Brendan Rodgers’ Celtic will be playing for its first trophy of the season this December.
Celtic breezed past Aberdeen 6-0 on Saturday in the first semifinal matchup of the Scottish League Cup. Cameron Carter-Vickers scored the opening goal for the current Premiership leaders before three additional players got on the scoresheet.
Celtic will meet either Rangers or Motherwell in the tournament final on December 15 at Hampden Park.
Carter-Vickers headed home Arne Engels’ corner kick for a 1-0 lead in the 29th minute. It marked his first goal of the season in all competitions.
Kyogo Furuhashi doubled Celtic’s lead in the 32nd minute after finishing off Daizen Maeda’s pass into the back of the net.
Maeda made it 3-0 to Celtic in the 40th minute before adding to his tally in the second half.

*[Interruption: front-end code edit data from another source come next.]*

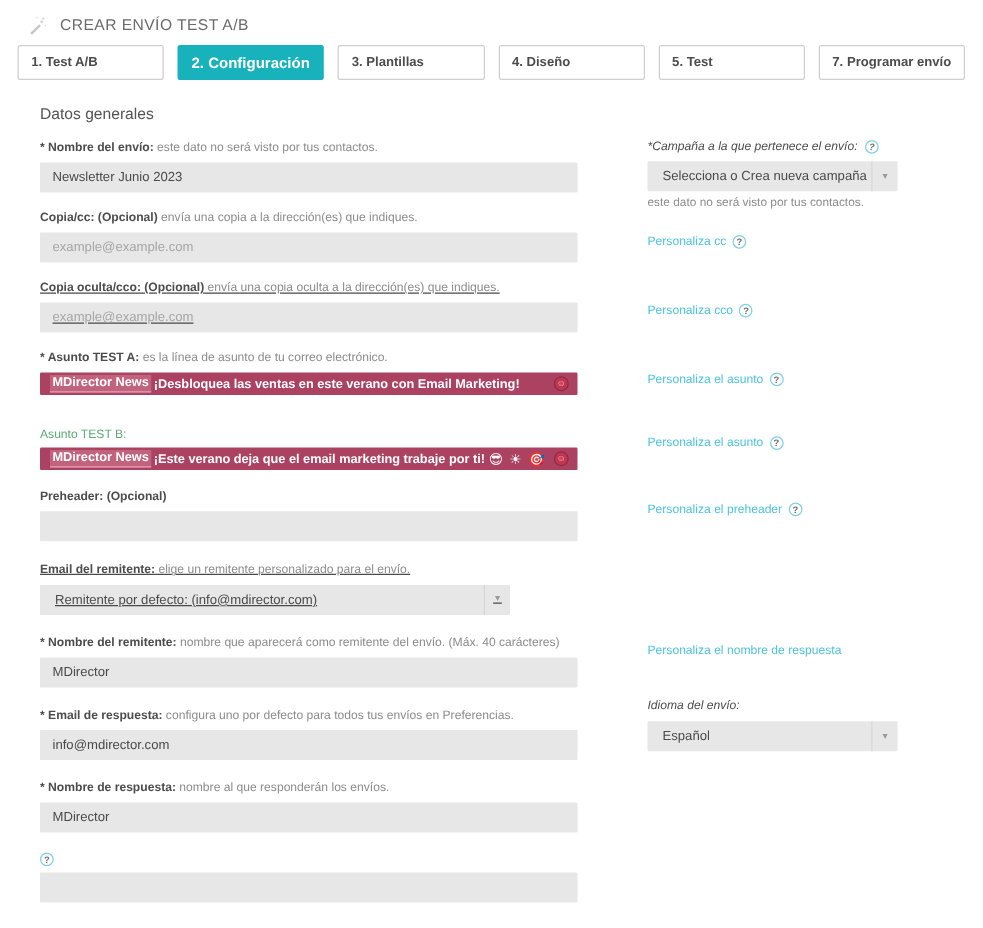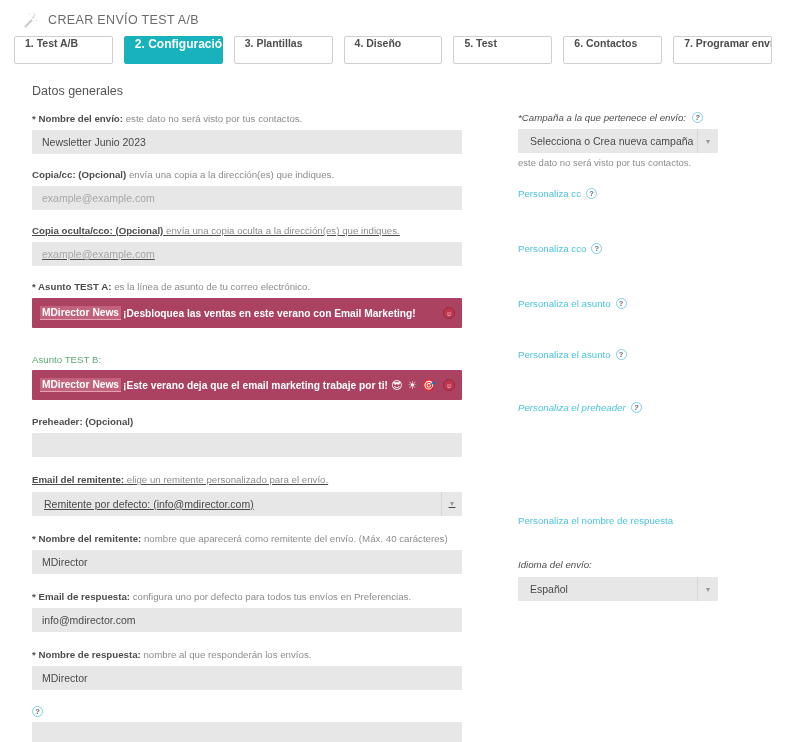--- a/index.html
+++ b/index.html
@@ -41,20 +41,21 @@
     gap: 0;
   }
   .step {
     position: relative;
     flex: 1 1 0;
     min-width: 0;
     border: 1px solid #cfcfcf;
     background: #ffffff;
     border-radius: 2px;
     display: flex;
+    align-items: center;
     padding-left: 10px;
     font-size: 10.5px;
     font-weight: 700;
     color: #4c4c4c;
     margin-right: 11px;
     white-space: nowrap;
     overflow: hidden;
     cursor: pointer;
   }
   .step:last-child { margin-right: 0; }
@@ -143,27 +144,27 @@
     color: #4a4a4a;
     cursor: pointer;
   }
   .select .val { padding: 0 10px 0 12px; flex: 1; white-space: nowrap; overflow: hidden; }
   .select .arrow {
     width: 21px; height: 24px;
     border-left: 1px solid #d7d7d7;
     display: flex; align-items: center; justify-content: center;
     color: #9a9a9a; font-size: 7px;
   }
-  .select.wide { width: 430px; justify-content: flex-end; }
+  .select.wide { width: 376px; justify-content: flex-end; }
   .select.narrow { width: 200px; }
 
   
   .subject {
     width: 430px;
-    height: 30px;
+    height: 18px;
     background: #ab4262;
     border-radius: 1px;
     display: flex;
     align-items: center;
     padding: 0 8px 0 8px;
     color: #ffffff;
     font-size: 10.2px;
     font-weight: 700;
     position: relative;
     overflow: hidden;
@@ -247,23 +248,20 @@
     <div class="step">
       <span>3. Plantillas</span>
     </div>
     <div class="step">
       <span>4. Diseño</span>
     </div>
     <div class="step">
       <span>5. Test</span>
     </div>
     <div class="step">
-      <span>6. Contactos</span>
-    </div>
-    <div class="step">
       <span>7. Programar envío</span>
     </div>
   </div>
 
   <div class="content">
 
     <div class="section-title">Datos generales</div>
 
     <div class="cols">
 
@@ -385,21 +383,21 @@
         <div class="plink" style="margin-top:44px;">
           <span>Personaliza el asunto</span>
           <span class="help">?</span>
         </div>
 
         <div class="plink" style="margin-top:40px;">
           <span>Personaliza el asunto</span>
           <span class="help">?</span>
         </div>
 
-        <div class="plink" style="margin-top:42px;font-style:italic;">
+        <div class="plink" style="margin-top:42px;">
           <span>Personaliza el preheader</span>
           <span class="help">?</span>
         </div>
 
 
         <div class="plink" style="margin-top:102px;">
           <span>Personaliza el nombre de respuesta</span>
         </div>
 
         <div style="margin-top:33px;">

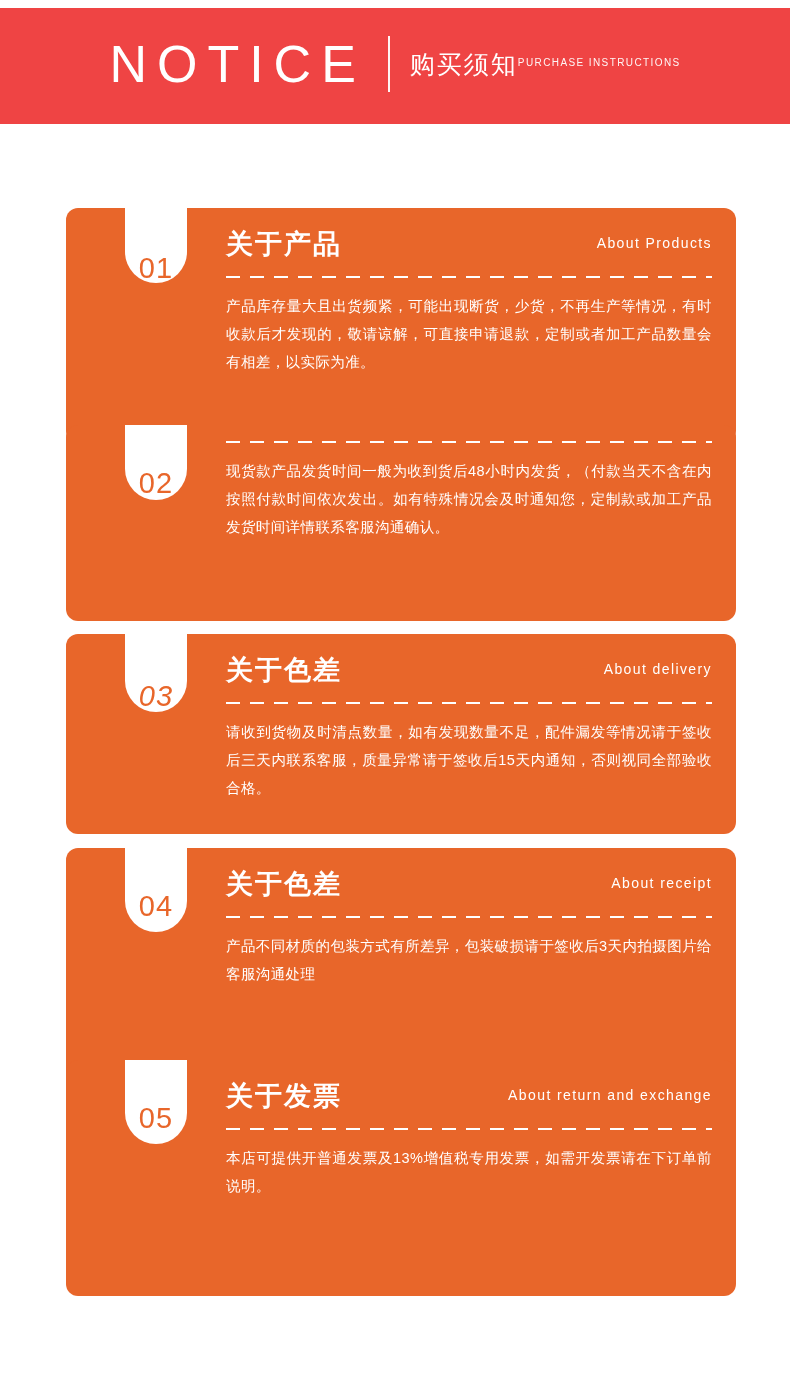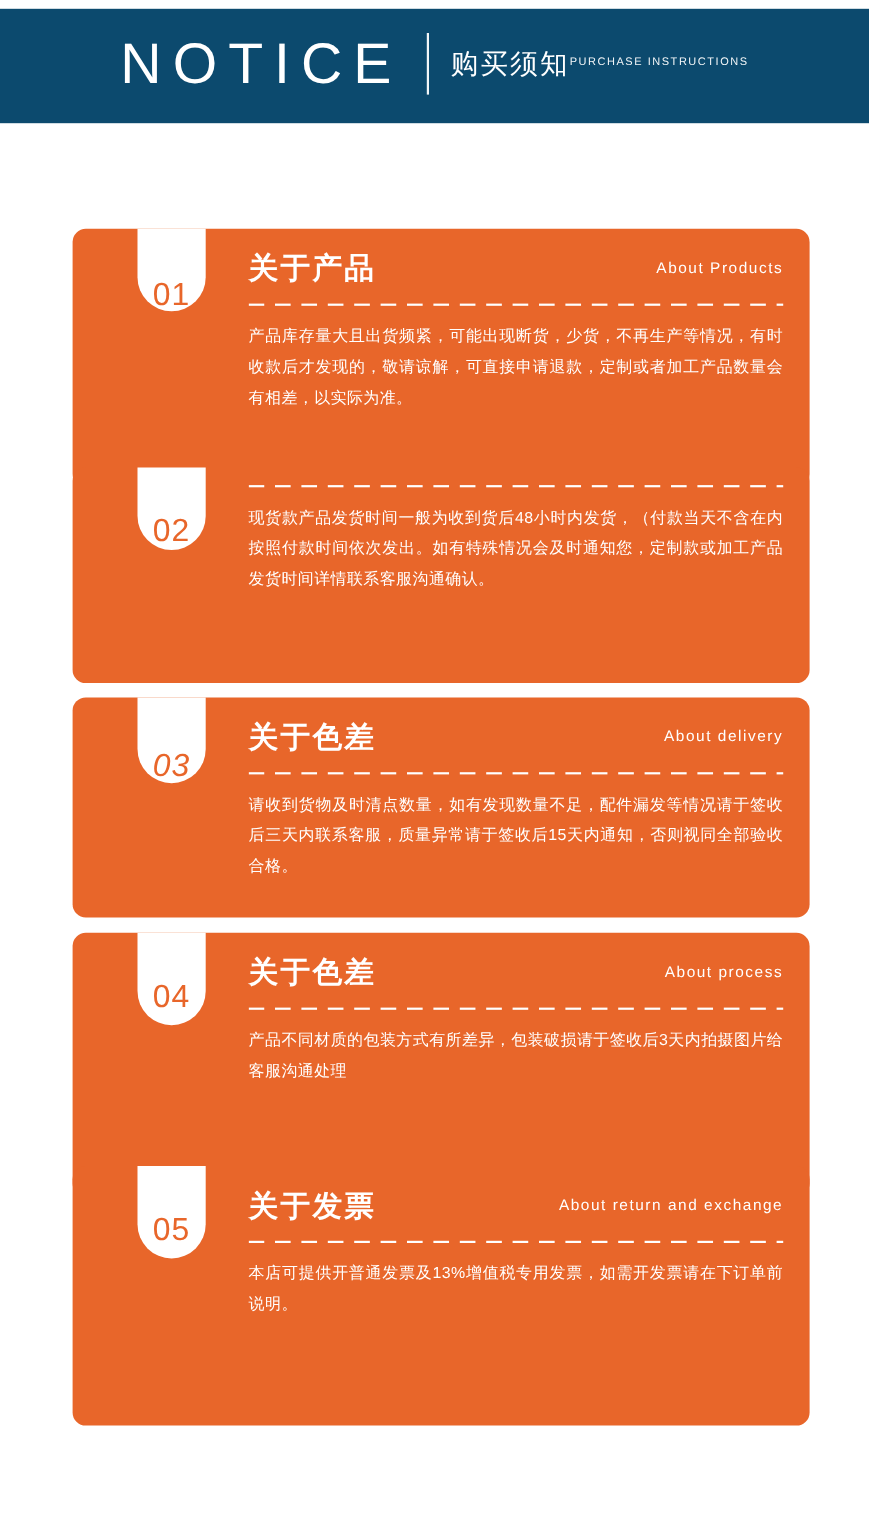--- a/index.html
+++ b/index.html
@@ -19,22 +19,22 @@
     height: 1376px;
     background: #ffffff;
   }
 
   
   .header {
     position: absolute;
     left: 0;
     top: 8px;
     width: 790px;
-    height: 104px;
-    background: #0c4a6e;
+    height: 116px;
+    background: #ef4444;
     display: flex;
     align-items: center;
     justify-content: center;
   }
   .header-inner {
     display: flex;
     align-items: center;
     justify-content: center;
     margin-top: -4px;
   }
@@ -204,21 +204,21 @@
         <div class="desc">请收到货物及时清点数量，如有发现数量不足，配件漏发等情况请于签收后三天内联系客服，质量异常请于签收后15天内通知，否则视同全部验收合格。</div>
       </div>
     </div>
 
     <div class="card" style="top:848px; height:240px;">
       <div class="notch" style="height:84px;"></div>
       <div class="num" style="top:42px;">04</div>
       <div class="card-body">
         <div class="title-row">
           <div class="title-cn">关于色差</div>
-          <div class="title-en">About process</div>
+          <div class="title-en">About receipt</div>
         </div>
         <div class="dashes"></div>
         <div class="desc">产品不同材质的包装方式有所差异，包装破损请于签收后3天内拍摄图片给客服沟通处理</div>
       </div>
     </div>
 
     <div class="card" style="top:1060px; height:236px;text-decoration:underline;">
       <div class="notch" style="height:84px;"></div>
       <div class="num" style="top:42px;">05</div>
       <div class="card-body">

Maeda’s second goal of the match nine minutes into the second half made it 4-0 before Nicolas Kuhn became the fourth different Celtic player to score in the match 10 minutes later. Maeda would cap his hat trick off with five minutes to play, ending a dominant performance from Celtic.
Carter-Vickers logged 64 minutes in defense, starting alongside USMNT teammate Auston Trusty. Trusty played 90 minutes as he continued to start in Celtic’s backline.
Celtic resumes UEFA Champions League play midweek at home against RB Leipzig.
Celtic’s payroll is over 4x that of Aberdeen and Aberdeen is actually a big spender for the league at around 6 million according to Capology. They’d be last in MLS, while Celtic would be around 3rd. Sporty Salaries lists the wage bills as almost 40 million dollars to 1.7 million or 23.5 times the payroll. In other words this match went as to be expected.
Give MLS its due, there’s a lot more year-to-year flux and even small-market teams like Columbus can field dominant sides if they’ve got a great coach and a front office that knows how to shop for the groceries. Moneyball can indeed work – as long as the gap you’re trying to bridge isn’t impossibly wide and in MLS it isn’t. Scotland, on the other hand, is so uncompetitive it’s literally Rangers and Celtic 1-2 every year, usually both finishing 20+ points ahead of whoever limps to third…well, at least in the years when Rangers wasn’t working their way back up to the Scottish Prem after getting demoted all the way down to the third division for financial fair-play-rule violations. I personally like our salary-cap system and our U22 initiative and homegrown player rules that place an emphasis on young-player development. I like the fact that we have a college draft that provides another pathway to the pros. I like that teams can’t stack more talent than they can ever play 3-deep on their roster because, well, they can, and that the rising tide is forced to lift all boats.
I personally think the proof is in the pudding. Atlanta United just beat a Miami team fielding Lionel Messi, Jordi Alba, Luis Suarez, and some of the better young players from South America in a packed Mercedes Benz stadium filled with almost 70K fans…and ATL snuck into the playoffs as a wild card seed. I still think Miami probably wins it all…but the fact that it’s anything but a lock makes it a spectacle actually worth watching.
MLS has its problems, but it’s absolutely grown like a weed, and the standard of play gets better every year.
I’d argue if it weren’t for Columbus and Portland though we’d have nothing but big spenders lifting the cup over the last 12 years going back to SKC in 2012. NYCFC, Seattle, and Atlanta aren’t big spenders this year but certainly were in their championship years. At least until the Inter Miami era the difference between top and bottom spenders was 3-5 million. The difference used to really be how much more are you spending on DPs. I guess on the bright side lowest spender Montreal played Int. Miami to a 5-5 aggregate this season despite an over 20 million difference in payroll. I just hope The Crew overcome there 1.5 million dollar deficit to Red Bulls today!
Nope that extra 1.5 million was too much. Crew looked exhausted in both games. Couldn’t finish chances they normally do and who loses a shootout up 4-2.